There was also the issue of the Leitha’s length or lack thereof. The river runs for a total of 120 kilometers, nowhere near as long as the internal border where Austrian and Hungarian controlled parts of the empire abutted one another. Perhaps this was a case where the Leitha was the best that anyone could come up with as a dividing line. It just happened to be in the area where German speakers gave way to a majority of Hungarian ones and vice versa. Everything depended on which side of the Leitha they were on. After the compromise of 1867 formed the Dual Monarchy, colloquial expressions arose out of Vienna that were expressive of the way Austrians viewed the empire.

Cisleithania - Austrian ruled lands in red and dark gray/Hungarian ruled lands in light gray

Cisleithania – Austrian ruled lands in red and dark gray/Hungarian ruled lands in light gray (Credit: Wikipedia – Public Domain)

Superiority Complex – A Detrimental Delusion
The Austrian lands were Cisleithania, meaning “on this side of the Leitha.” Conversely, Hungarian lands were Transleithania. Tellingly, the prefix in that term denoted “beyond”. This meant Hungary was the other or the outsider. In other words, it was foreign, obscure and meant to seem lesser. The implication of using Cisleithania was that the Austrian side of the border stood for civilization, refinement and culture. While the Hungarian side, Transleithania was the wild east, a land beyond normal in the minds of the Austrian powers that be. Then again, what did it say that Austrian weakness forced them to bring in the Hungarians as equal partners. The Austrian’s superiority complex was delusional. They needed the Hungarians in order to maintain their status. The Hungarians would have gladly taken complete independence. Being one-half of the Dual Monarchy was the next best thing. More than the Leitha divided Austrians and Hungarians, but setting an internal border there met each other’s needs. As usual, the Austrians came out feeling better about themselves, even if deep down inside they knew it was just a cover for their own weakness.

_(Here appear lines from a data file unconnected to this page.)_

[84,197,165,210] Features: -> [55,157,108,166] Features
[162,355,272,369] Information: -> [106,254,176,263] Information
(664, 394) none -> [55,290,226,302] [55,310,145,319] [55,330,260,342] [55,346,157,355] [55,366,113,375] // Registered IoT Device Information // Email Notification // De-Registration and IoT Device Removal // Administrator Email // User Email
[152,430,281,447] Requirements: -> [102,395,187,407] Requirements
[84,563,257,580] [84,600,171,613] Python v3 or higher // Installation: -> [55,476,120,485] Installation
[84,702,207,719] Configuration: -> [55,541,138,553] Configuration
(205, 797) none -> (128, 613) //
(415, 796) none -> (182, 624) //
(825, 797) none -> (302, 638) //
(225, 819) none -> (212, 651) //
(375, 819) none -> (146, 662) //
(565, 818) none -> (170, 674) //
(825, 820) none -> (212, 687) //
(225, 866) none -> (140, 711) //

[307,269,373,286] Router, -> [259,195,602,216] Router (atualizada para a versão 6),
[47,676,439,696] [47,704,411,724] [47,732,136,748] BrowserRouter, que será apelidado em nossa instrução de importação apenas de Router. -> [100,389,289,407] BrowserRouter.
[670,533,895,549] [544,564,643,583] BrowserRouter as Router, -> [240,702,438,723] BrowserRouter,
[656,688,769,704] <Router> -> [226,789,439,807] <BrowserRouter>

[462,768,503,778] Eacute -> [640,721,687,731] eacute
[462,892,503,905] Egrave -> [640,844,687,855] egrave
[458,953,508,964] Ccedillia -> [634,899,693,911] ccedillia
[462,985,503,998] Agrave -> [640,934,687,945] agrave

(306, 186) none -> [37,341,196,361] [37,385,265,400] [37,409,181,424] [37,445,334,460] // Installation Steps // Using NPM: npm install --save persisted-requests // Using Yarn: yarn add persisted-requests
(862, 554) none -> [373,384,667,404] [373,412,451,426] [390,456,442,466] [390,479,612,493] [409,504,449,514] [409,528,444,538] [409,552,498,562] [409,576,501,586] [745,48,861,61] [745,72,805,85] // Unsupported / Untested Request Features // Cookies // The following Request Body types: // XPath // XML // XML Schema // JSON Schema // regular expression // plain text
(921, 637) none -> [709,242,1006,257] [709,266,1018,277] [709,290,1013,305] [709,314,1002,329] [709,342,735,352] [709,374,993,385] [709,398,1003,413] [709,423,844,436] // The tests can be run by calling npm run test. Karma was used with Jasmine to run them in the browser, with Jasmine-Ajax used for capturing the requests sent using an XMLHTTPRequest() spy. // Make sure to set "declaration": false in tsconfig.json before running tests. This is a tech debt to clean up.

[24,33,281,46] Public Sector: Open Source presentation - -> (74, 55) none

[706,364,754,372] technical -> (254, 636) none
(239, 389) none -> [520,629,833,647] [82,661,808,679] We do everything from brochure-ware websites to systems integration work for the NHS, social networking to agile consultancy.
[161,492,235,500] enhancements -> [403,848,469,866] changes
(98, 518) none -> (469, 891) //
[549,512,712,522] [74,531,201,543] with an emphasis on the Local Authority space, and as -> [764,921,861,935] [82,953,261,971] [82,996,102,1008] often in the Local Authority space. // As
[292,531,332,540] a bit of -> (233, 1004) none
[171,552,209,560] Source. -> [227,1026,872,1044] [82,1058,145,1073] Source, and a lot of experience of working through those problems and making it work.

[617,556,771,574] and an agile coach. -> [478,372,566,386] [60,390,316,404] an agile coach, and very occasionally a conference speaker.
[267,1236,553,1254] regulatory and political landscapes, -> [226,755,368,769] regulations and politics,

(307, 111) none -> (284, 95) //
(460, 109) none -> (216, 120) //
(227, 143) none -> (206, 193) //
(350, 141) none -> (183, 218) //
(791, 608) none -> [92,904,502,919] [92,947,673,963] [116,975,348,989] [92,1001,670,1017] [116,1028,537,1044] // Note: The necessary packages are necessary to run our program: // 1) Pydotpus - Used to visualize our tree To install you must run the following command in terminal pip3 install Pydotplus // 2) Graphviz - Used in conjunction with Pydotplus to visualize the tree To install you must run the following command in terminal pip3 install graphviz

Today, the Leitha is just another small river and not even that during certain seasons. The river’s greatest claim to notoriety is that it eventually flows into the mighty Danube. It has long since lost its geopolitical raison d’etre.  The Leitha is now lifeblood to farmers and others who live close by it in eastern Austria. The river’s historical resonance vanished along with the empire that once made it famous in the early 20th century. For those few who recall the stature it once held, the Leitha offers a fascinating example of the fluidity of borders, both real and imagined. For the Leitha was a real border to the inhabitants of Lower Austria, especially Vienna, who viewed it as a point of differentiation. It was also an imaginary border, one given definition by a colloquialism that was informed as much by the imagination as facts on the ground. This us and them mentality showed that when it came to Austria-Hungary, the ruling powers were not on the same side. Cisleithania and Transleithania were a subtle expression of a known truth.

A Different Kind of Blue - Transleithania in light and darker blueA Different Kind of Blue - Transleithania in light and darker blue

A Different Kind of Blue – Transleithania in light and darker blue (Credit: Wikipedia – Public Domain)

Bridging A Troubled Relationship – Unified & Divided
Many years ago, the famous American novelist James Michener wrote a work of non-fiction called The Bridge at Andau. The book centered around the story of Hungarians escaping to Austria and the free world during the 1956 Revolution by way of a small footbridge near the Austrian border town of Andau. Perhaps someone in the future will write a book with a similar title about a bridge and town close to the modern Austria-Hungary border. The book could be called Bridge on the Leitha (Bruck an der Leitha). Ostensibly a work of history, the title acting both metaphorical and factual. The “Bridge” on the Leitha would be the Austro-Hungarian Empire which brought two great peoples, Germans and Magyars, together one last time. This imperial experiment lasted for less than a half century, but in that short span of time the Leitha became more than a river, it also became a border which divided and united. A border which today no longer exists except to those who know their history.